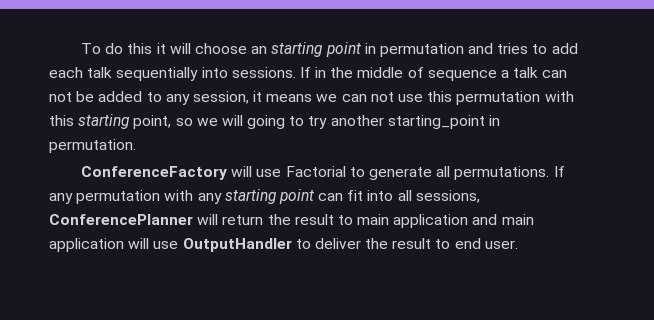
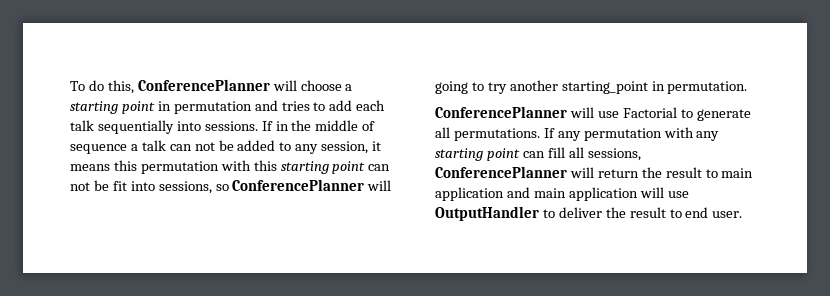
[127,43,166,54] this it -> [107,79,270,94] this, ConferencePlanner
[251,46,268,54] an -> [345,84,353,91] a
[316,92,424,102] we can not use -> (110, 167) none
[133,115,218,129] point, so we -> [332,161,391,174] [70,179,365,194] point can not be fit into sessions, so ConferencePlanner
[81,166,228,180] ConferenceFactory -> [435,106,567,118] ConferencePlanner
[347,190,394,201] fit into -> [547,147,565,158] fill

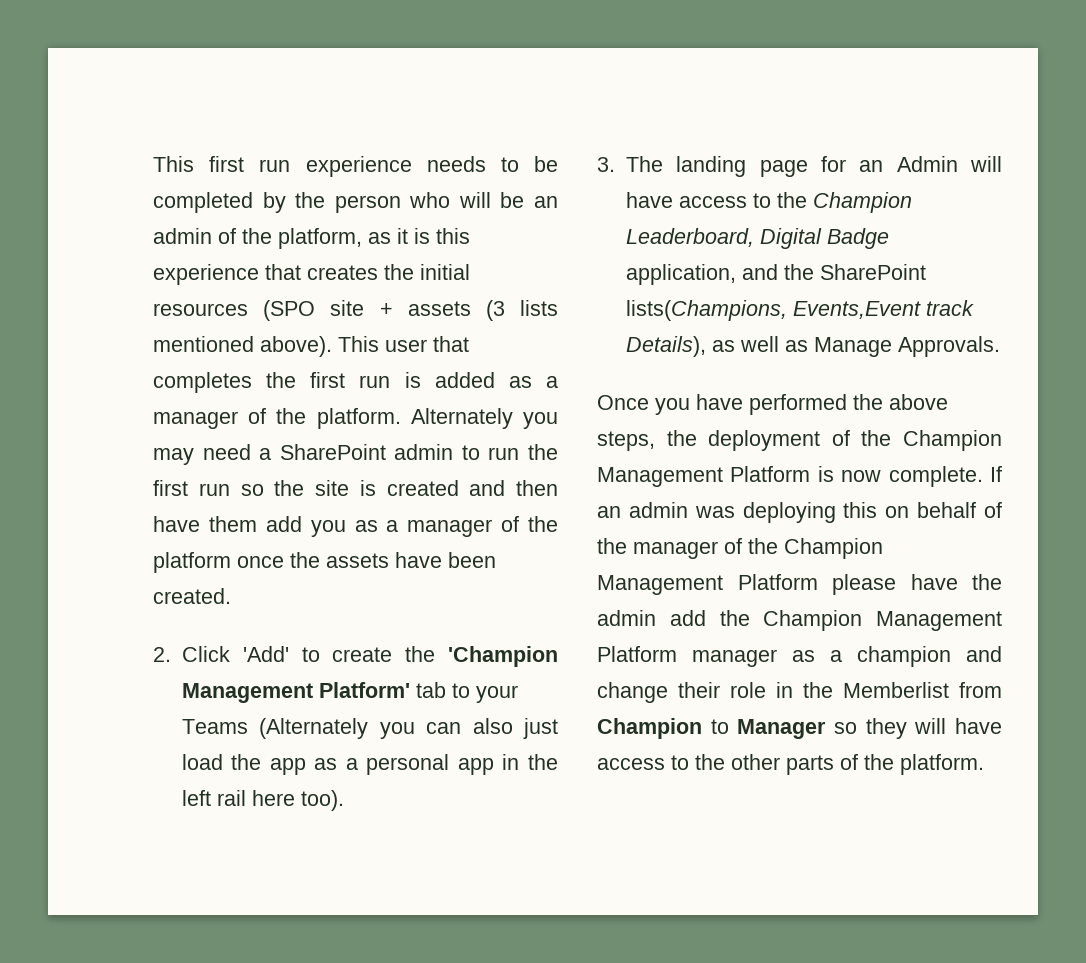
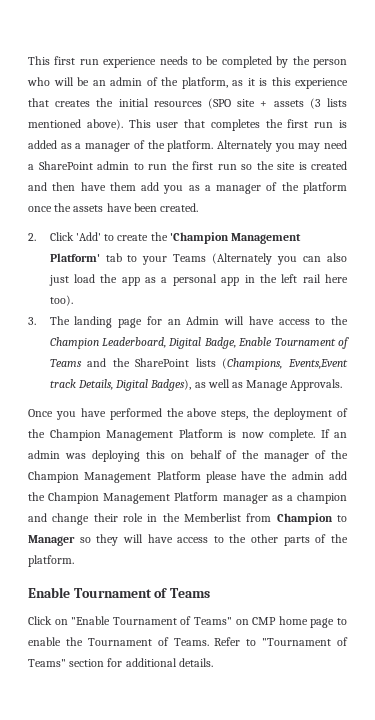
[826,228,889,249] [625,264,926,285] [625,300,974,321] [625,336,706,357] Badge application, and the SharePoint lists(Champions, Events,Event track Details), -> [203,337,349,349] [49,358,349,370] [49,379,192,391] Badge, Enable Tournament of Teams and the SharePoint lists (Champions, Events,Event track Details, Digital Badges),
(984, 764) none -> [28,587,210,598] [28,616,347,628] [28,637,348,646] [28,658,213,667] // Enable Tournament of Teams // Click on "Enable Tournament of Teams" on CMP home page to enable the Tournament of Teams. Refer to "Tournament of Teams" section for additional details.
------------------------------------------------------------
Work request:
Print each entry precisely as written; the pictures stay out.

Result:
[127,43,166,54] this it -> [107,79,270,94] this, ConferencePlanner
[251,46,268,54] an -> [345,84,353,91] a
[316,92,424,102] we can not use -> (110, 167) none
[133,115,218,129] point, so we -> [332,161,391,174] [70,179,365,194] point can not be fit into sessions, so ConferencePlanner
[81,166,228,180] ConferenceFactory -> [435,106,567,118] ConferencePlanner
[347,190,394,201] fit into -> [547,147,565,158] fill

[826,228,889,249] [625,264,926,285] [625,300,974,321] [625,336,706,357] Badge application, and the SharePoint lists(Champions, Events,Event track Details), -> [203,337,349,349] [49,358,349,370] [49,379,192,391] Badge, Enable Tournament of Teams and the SharePoint lists (Champions, Events,Event track Details, Digital Badges),
(984, 764) none -> [28,587,210,598] [28,616,347,628] [28,637,348,646] [28,658,213,667] // Enable Tournament of Teams // Click on "Enable Tournament of Teams" on CMP home page to enable the Tournament of Teams. Refer to "Tournament of Teams" section for additional details.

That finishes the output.